* **ACTIVITY**:
Leaving the images out, output each entry below exactly.

* **Content revision data**:
= Beginning of Section =

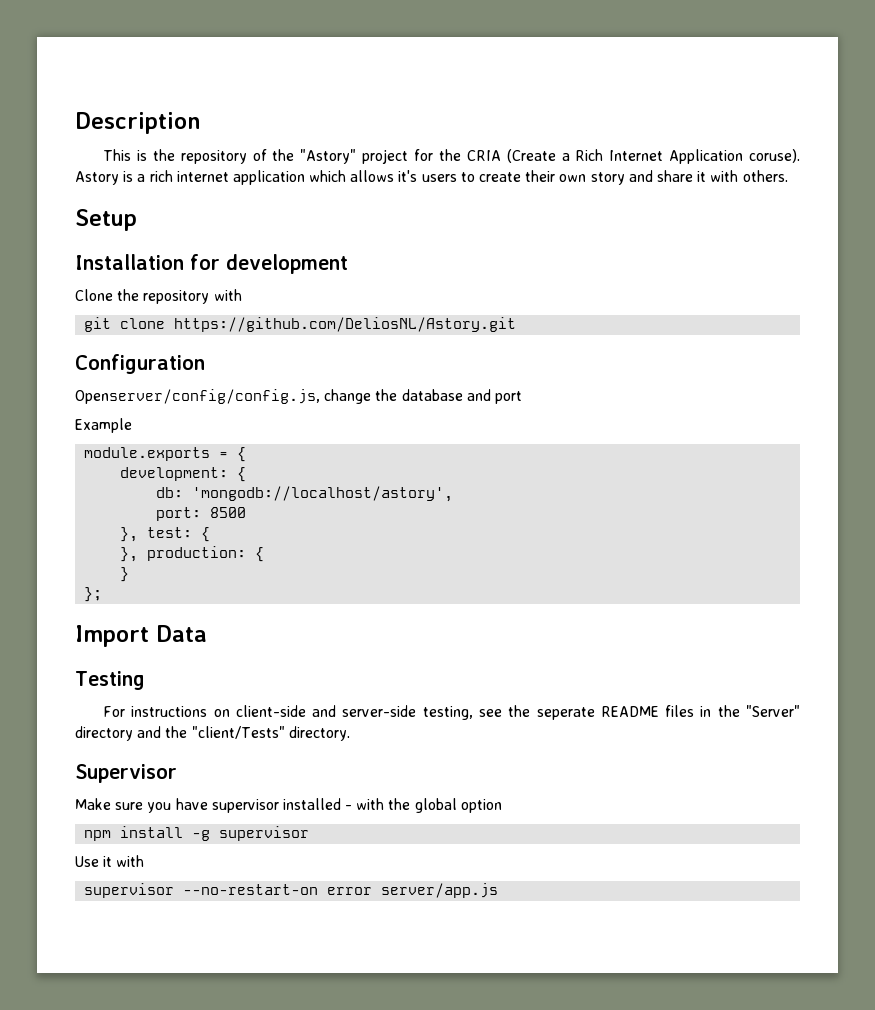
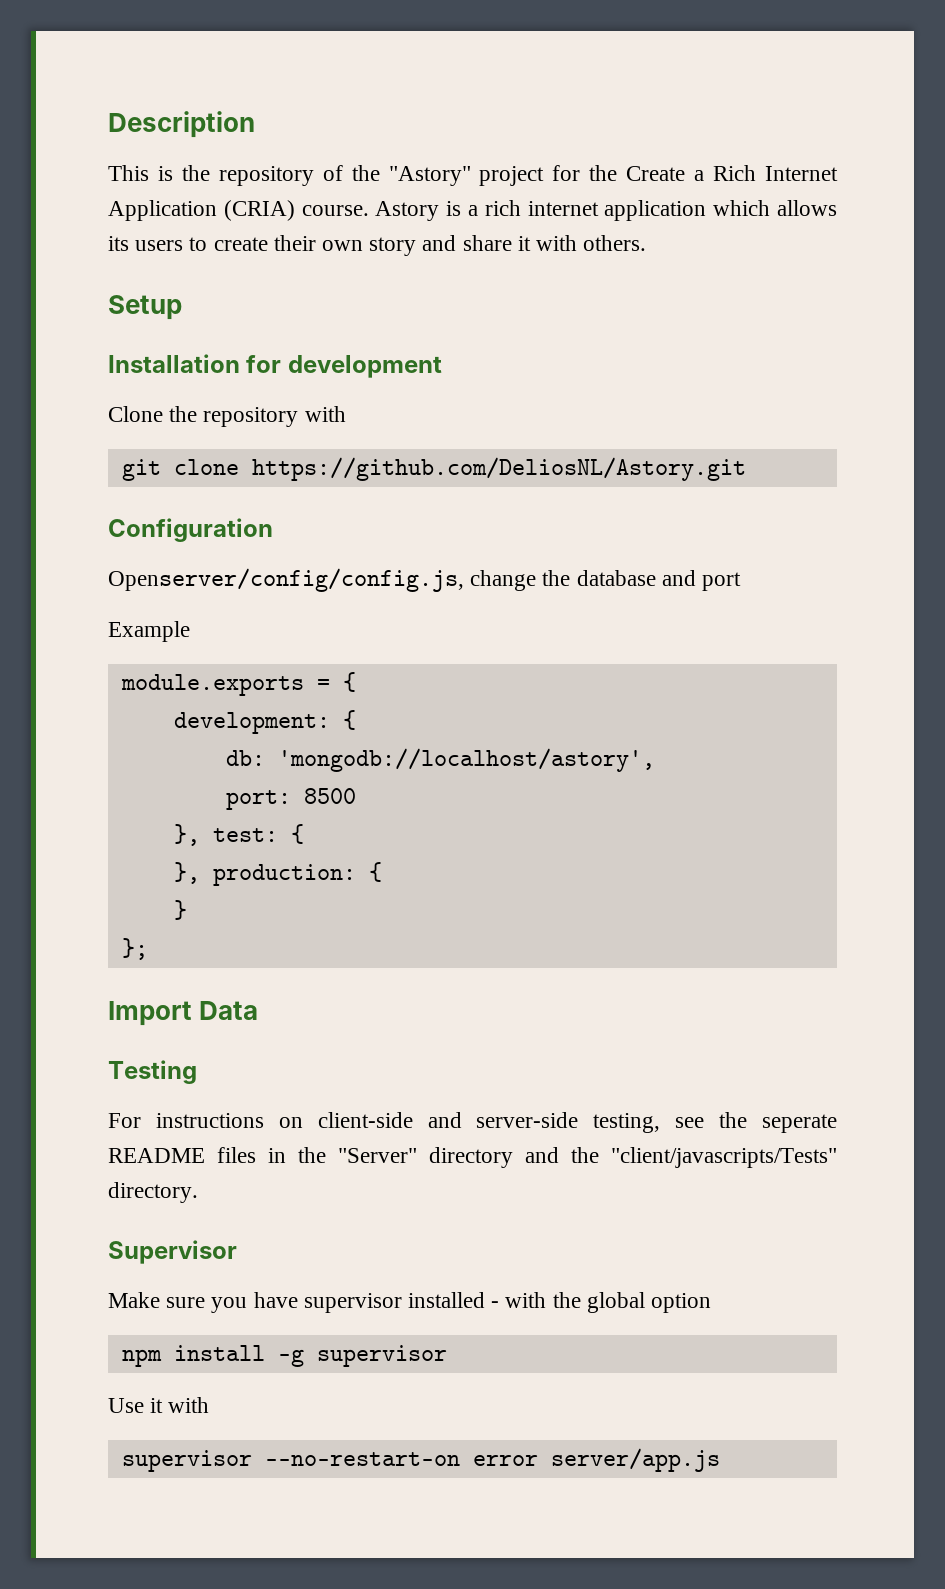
[466,149,556,163] CRIA (Create -> [626,166,686,181] Create
[748,149,800,163] coruse). -> [223,200,369,221] (CRIA) course.
[398,170,418,182] it's -> [108,236,129,251] its
[191,726,285,739] "client/Tests" -> [611,1147,837,1168] "client/javascripts/Tests"

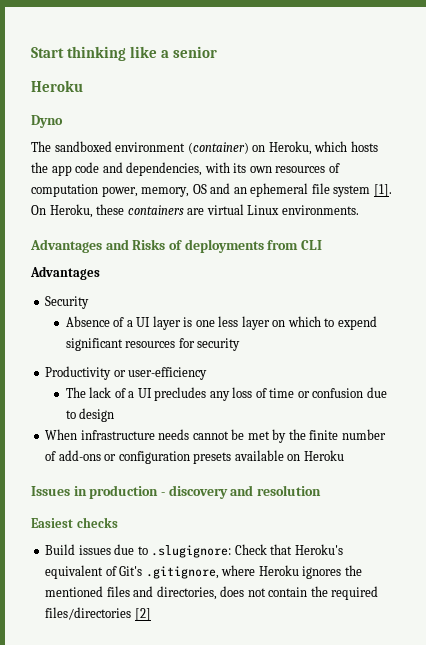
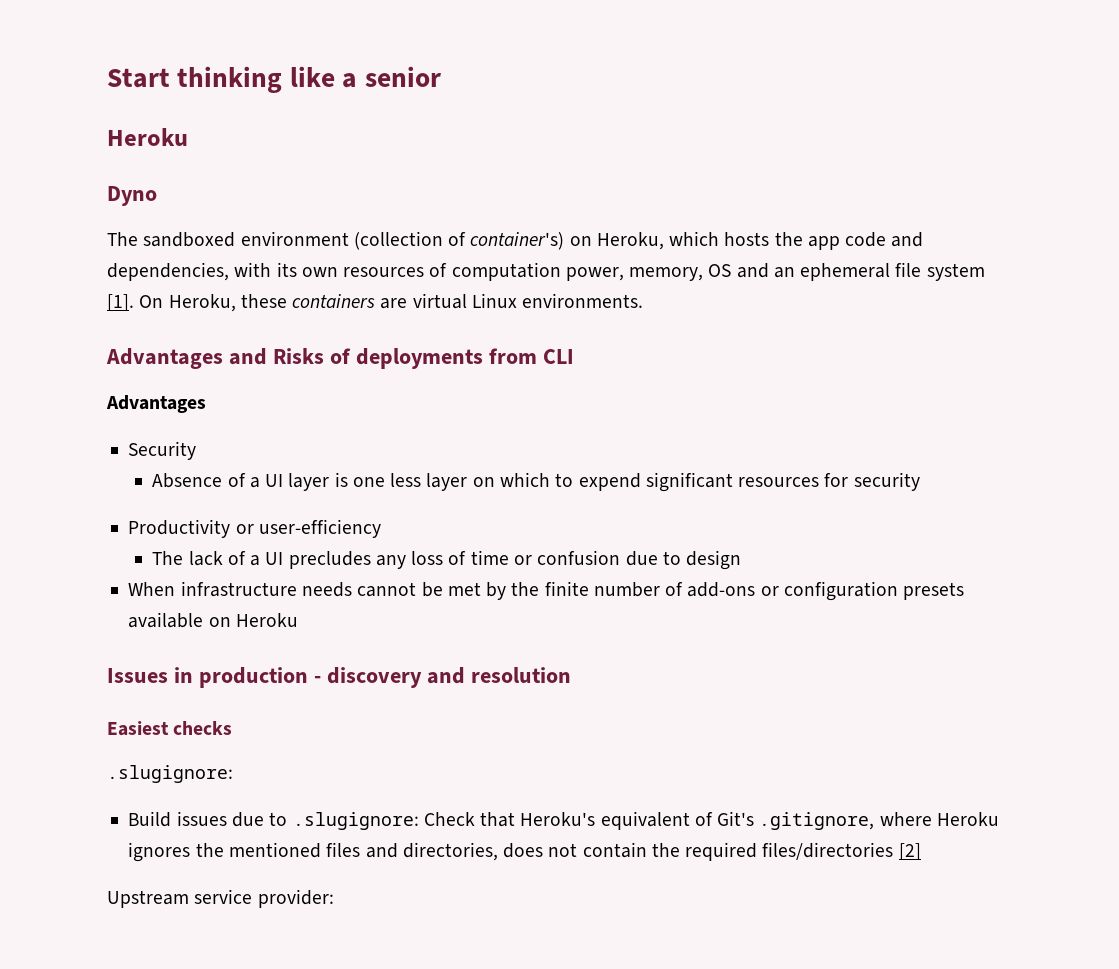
[187,142,249,154] (container) -> [353,231,565,250] (collection of container's)
(118, 522) none -> [107,765,233,783] // .slugignore:
(151, 614) none -> [107,889,334,908] // Upstream service provider:

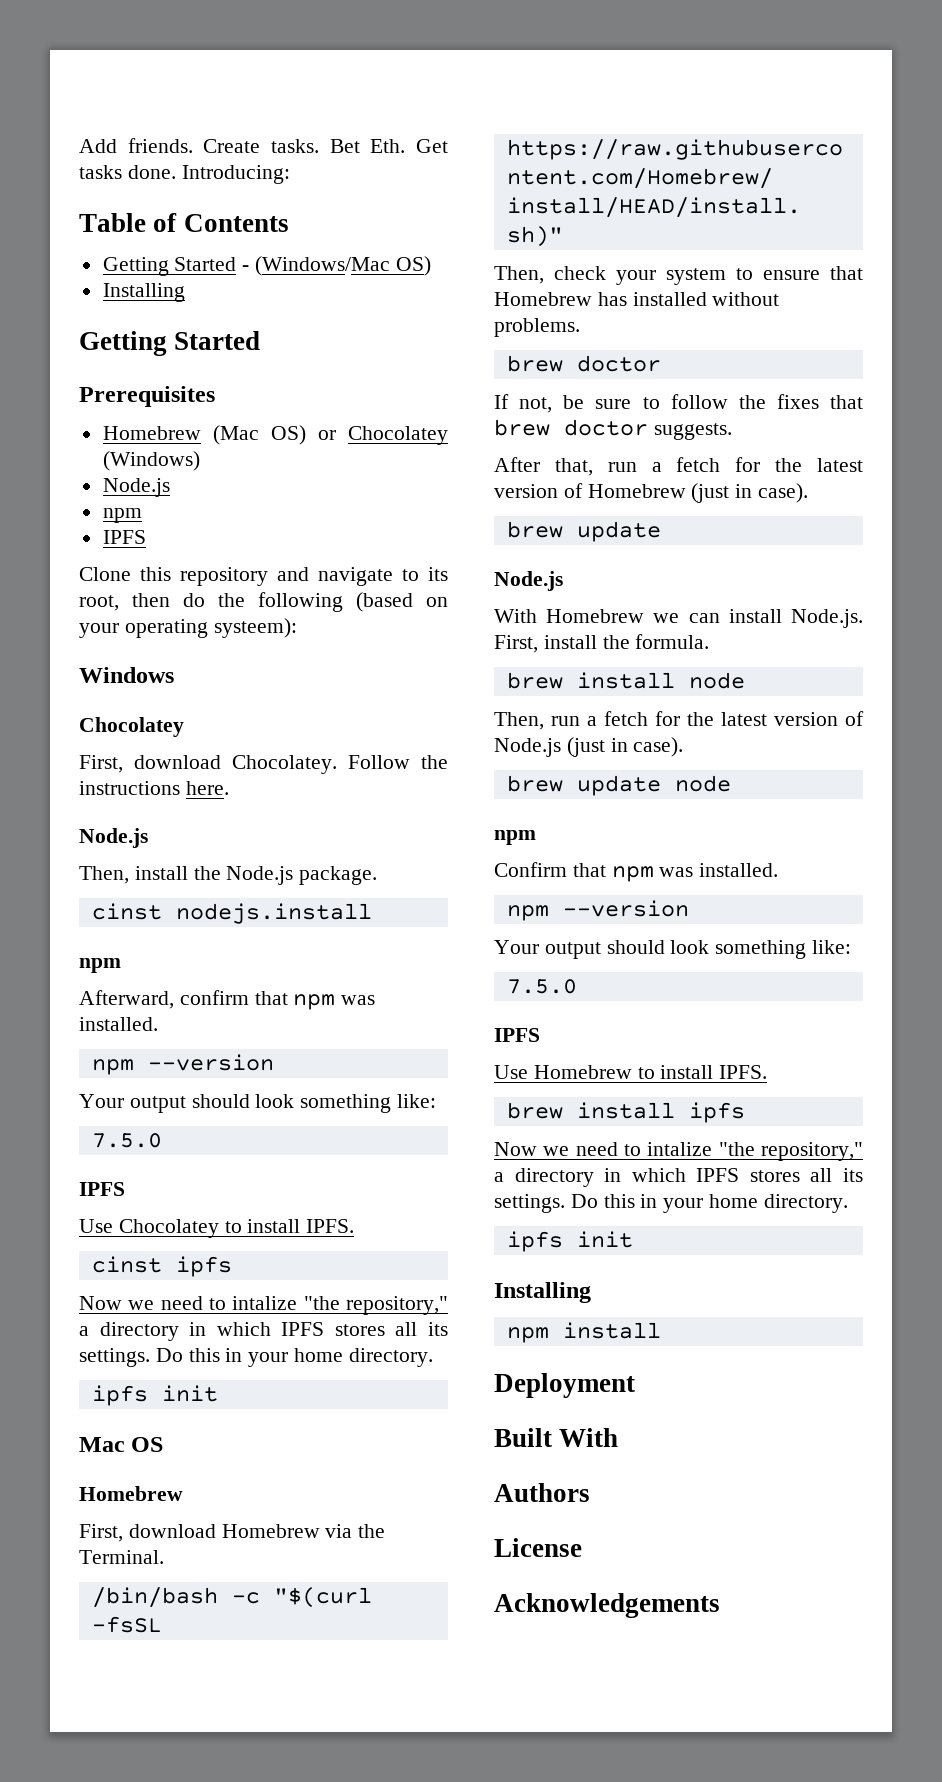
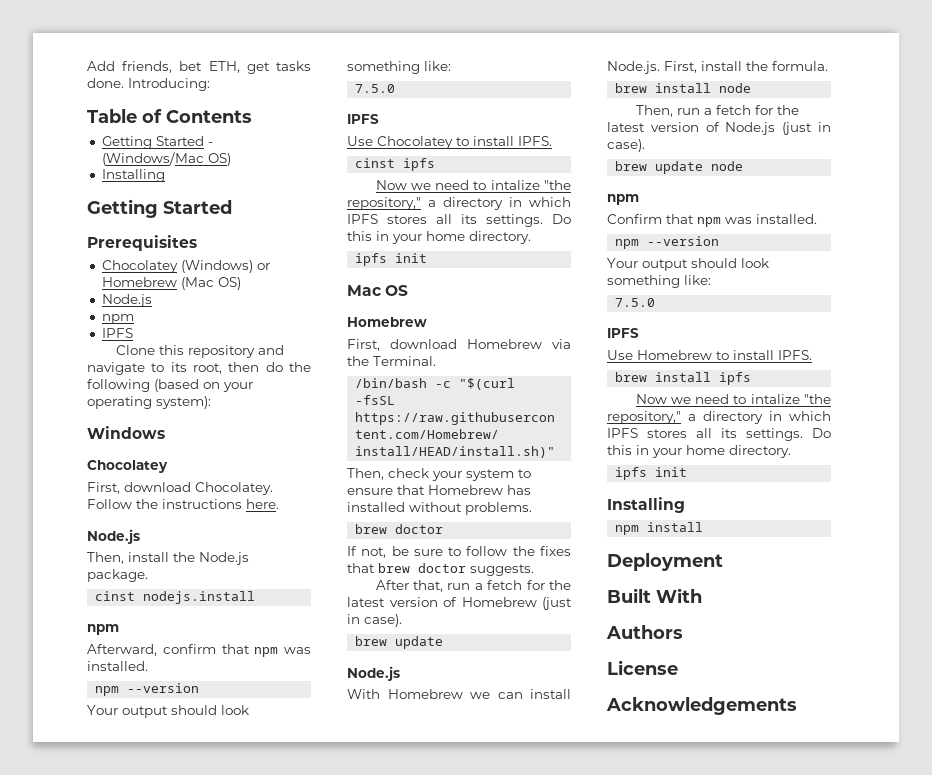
[127,138,448,153] friends. Create tasks. Bet Eth. Get -> [122,61,270,74] friends, bet ETH, get
(215, 396) none -> [101,260,270,273] Chocolatey (Windows) or
[317,426,448,445] [102,451,200,471] or Chocolatey (Windows) -> (241, 283) none
[213,618,297,638] systeem): -> [156,396,211,409] system):

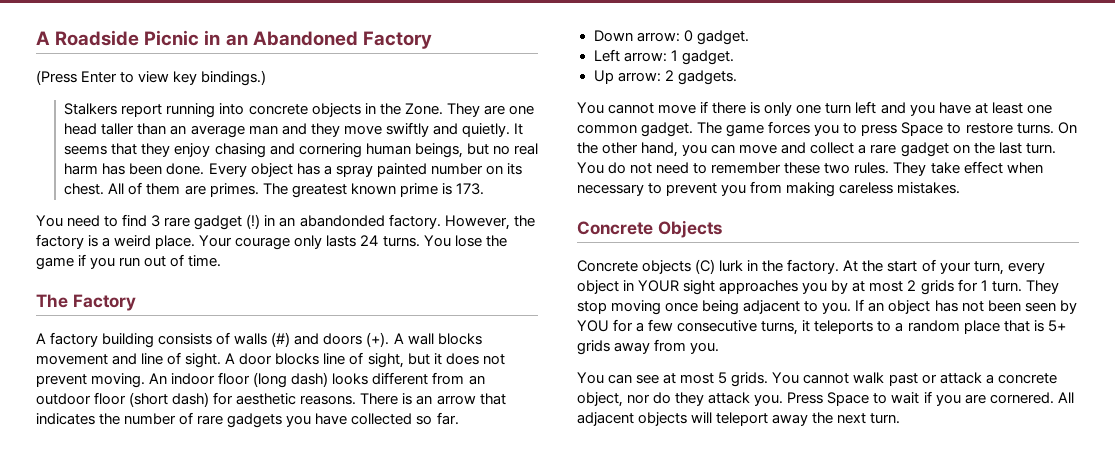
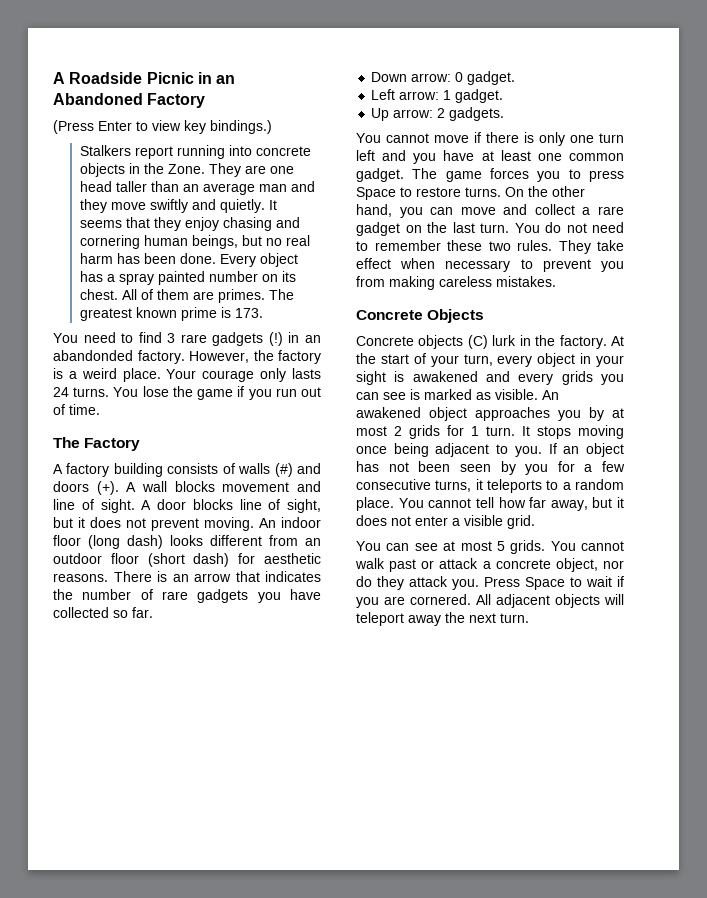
[194,215,243,230] gadget -> [212,332,264,346] gadgets
[638,280,716,295] YOUR sight -> [596,355,624,367] [356,371,624,385] [356,389,559,400] [356,407,467,421] your sight is awakened and every grids you can see is marked as visible. An awakened object
[1025,280,1059,294] [577,301,607,314] They stop -> [522,426,571,439] It stops
[577,320,609,332] YOU -> [525,464,549,475] you
[963,320,1066,334] [577,339,720,355] place that is 5+ grids away from you. -> [356,497,624,511] [356,515,535,529] place. You cannot tell how far away, but it does not enter a visible grid.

= End of Section =

* **ANSWER TO THIS TASK**:
[466,149,556,163] CRIA (Create -> [626,166,686,181] Create
[748,149,800,163] coruse). -> [223,200,369,221] (CRIA) course.
[398,170,418,182] it's -> [108,236,129,251] its
[191,726,285,739] "client/Tests" -> [611,1147,837,1168] "client/javascripts/Tests"

[187,142,249,154] (container) -> [353,231,565,250] (collection of container's)
(118, 522) none -> [107,765,233,783] // .slugignore:
(151, 614) none -> [107,889,334,908] // Upstream service provider:

[127,138,448,153] friends. Create tasks. Bet Eth. Get -> [122,61,270,74] friends, bet ETH, get
(215, 396) none -> [101,260,270,273] Chocolatey (Windows) or
[317,426,448,445] [102,451,200,471] or Chocolatey (Windows) -> (241, 283) none
[213,618,297,638] systeem): -> [156,396,211,409] system):

[194,215,243,230] gadget -> [212,332,264,346] gadgets
[638,280,716,295] YOUR sight -> [596,355,624,367] [356,371,624,385] [356,389,559,400] [356,407,467,421] your sight is awakened and every grids you can see is marked as visible. An awakened object
[1025,280,1059,294] [577,301,607,314] They stop -> [522,426,571,439] It stops
[577,320,609,332] YOU -> [525,464,549,475] you
[963,320,1066,334] [577,339,720,355] place that is 5+ grids away from you. -> [356,497,624,511] [356,515,535,529] place. You cannot tell how far away, but it does not enter a visible grid.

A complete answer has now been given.